[Work item]:
All of the data should be given again word for word, though the images are to be left out.

*** Opening of Materials provided ***

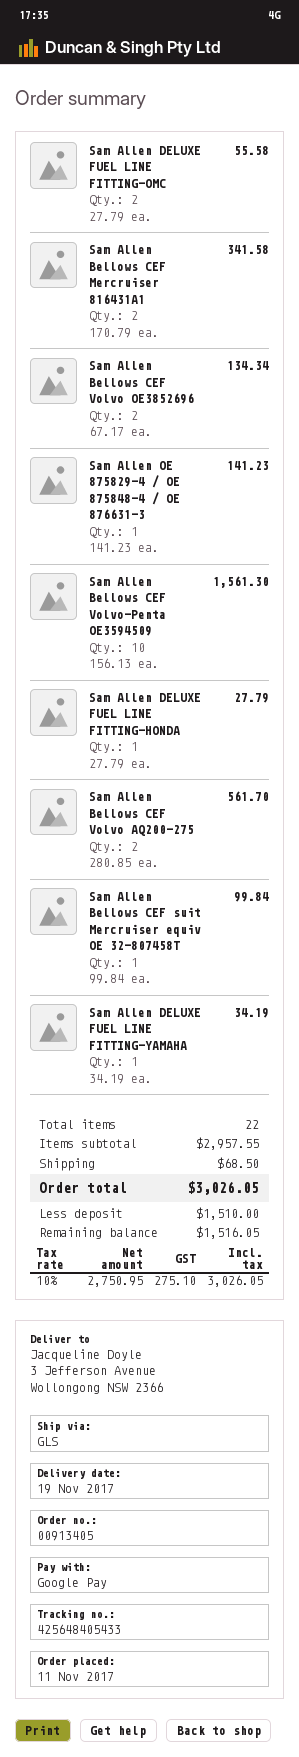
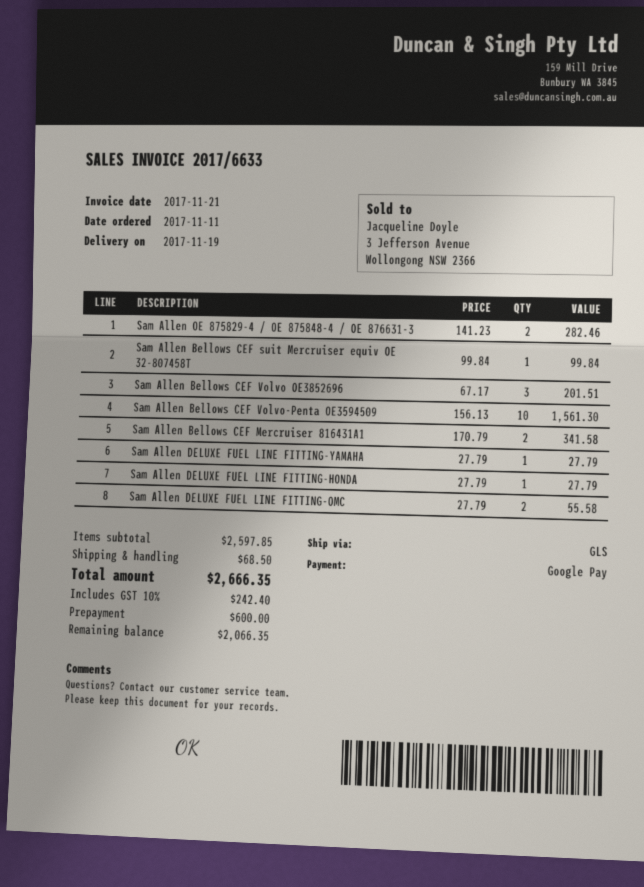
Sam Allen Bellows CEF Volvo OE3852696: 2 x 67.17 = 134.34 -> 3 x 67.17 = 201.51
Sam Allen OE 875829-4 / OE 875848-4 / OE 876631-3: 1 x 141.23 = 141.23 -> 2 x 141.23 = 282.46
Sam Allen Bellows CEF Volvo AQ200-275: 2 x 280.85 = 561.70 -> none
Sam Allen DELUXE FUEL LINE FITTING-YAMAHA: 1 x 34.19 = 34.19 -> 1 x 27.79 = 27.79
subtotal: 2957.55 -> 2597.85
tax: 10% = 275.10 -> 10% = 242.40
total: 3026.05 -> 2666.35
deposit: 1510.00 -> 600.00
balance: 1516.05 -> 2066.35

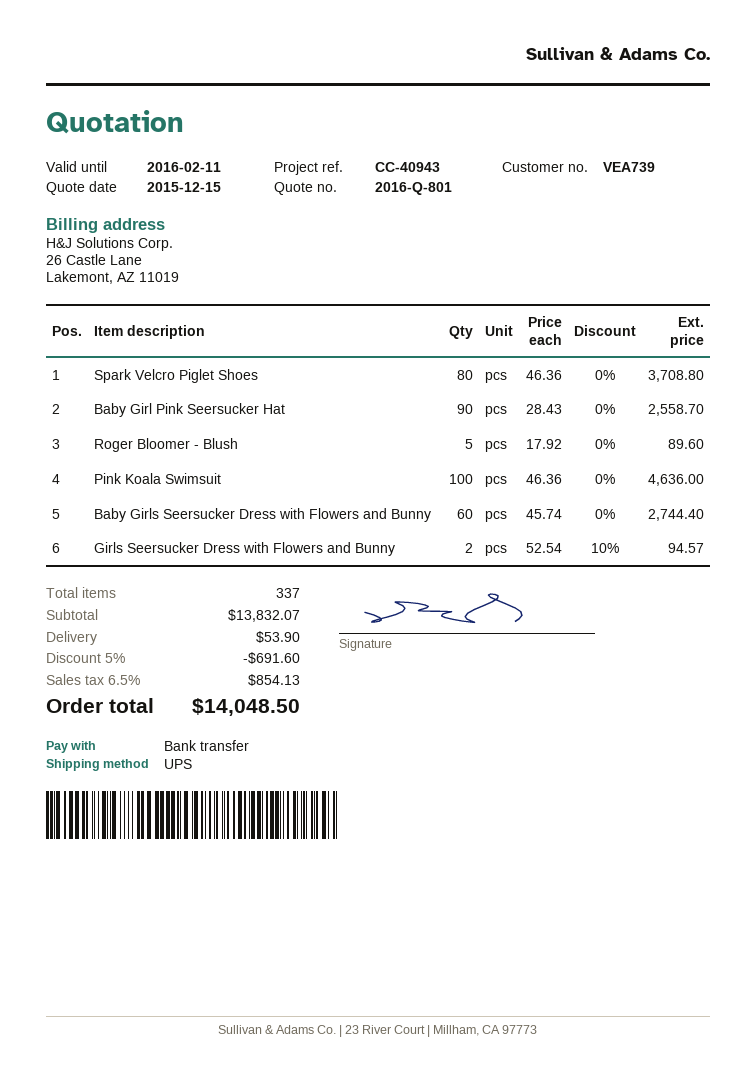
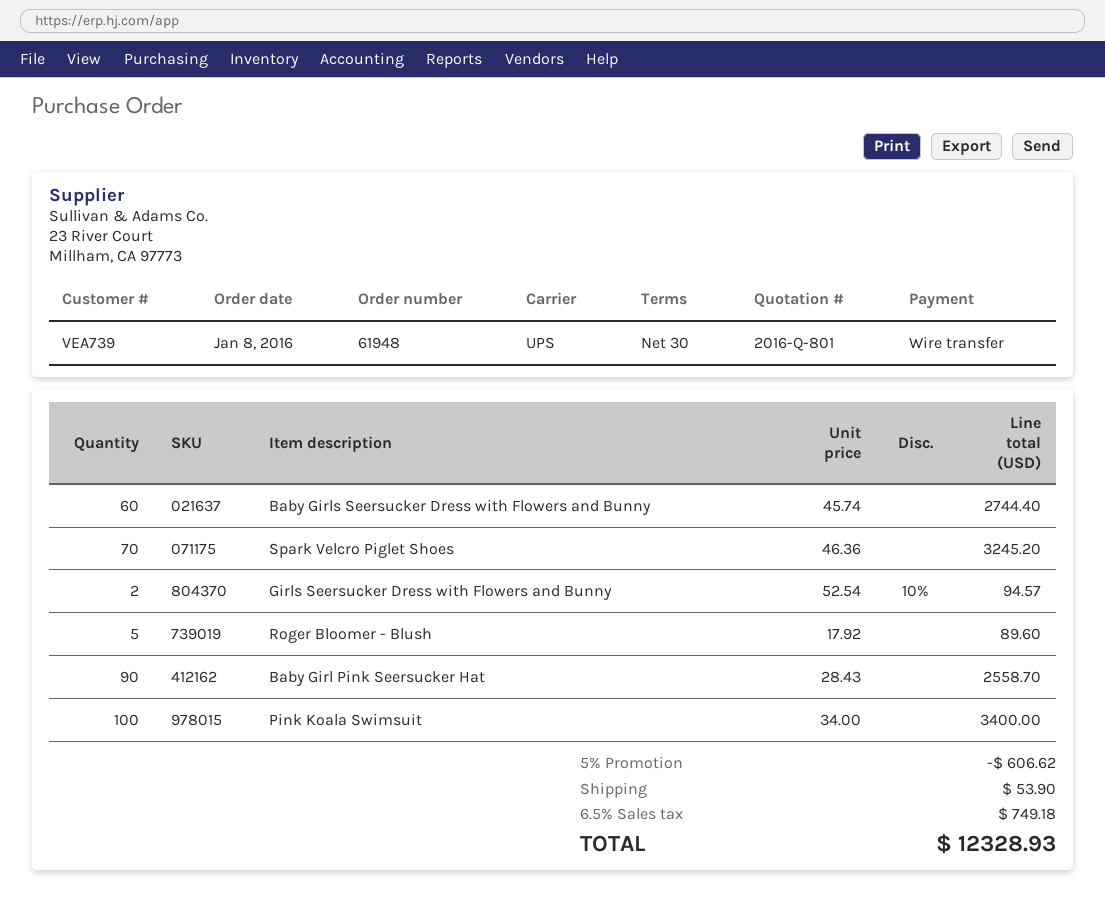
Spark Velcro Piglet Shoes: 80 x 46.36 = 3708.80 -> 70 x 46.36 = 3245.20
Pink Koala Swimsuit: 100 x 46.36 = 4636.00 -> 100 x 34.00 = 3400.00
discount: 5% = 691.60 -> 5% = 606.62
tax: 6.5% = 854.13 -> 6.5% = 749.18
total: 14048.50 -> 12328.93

*** Close of Materials provided ***

[Reply to the exercise]:
Sam Allen Bellows CEF Volvo OE3852696: 2 x 67.17 = 134.34 -> 3 x 67.17 = 201.51
Sam Allen OE 875829-4 / OE 875848-4 / OE 876631-3: 1 x 141.23 = 141.23 -> 2 x 141.23 = 282.46
Sam Allen Bellows CEF Volvo AQ200-275: 2 x 280.85 = 561.70 -> none
Sam Allen DELUXE FUEL LINE FITTING-YAMAHA: 1 x 34.19 = 34.19 -> 1 x 27.79 = 27.79
subtotal: 2957.55 -> 2597.85
tax: 10% = 275.10 -> 10% = 242.40
total: 3026.05 -> 2666.35
deposit: 1510.00 -> 600.00
balance: 1516.05 -> 2066.35

Spark Velcro Piglet Shoes: 80 x 46.36 = 3708.80 -> 70 x 46.36 = 3245.20
Pink Koala Swimsuit: 100 x 46.36 = 4636.00 -> 100 x 34.00 = 3400.00
discount: 5% = 691.60 -> 5% = 606.62
tax: 6.5% = 854.13 -> 6.5% = 749.18
total: 14048.50 -> 12328.93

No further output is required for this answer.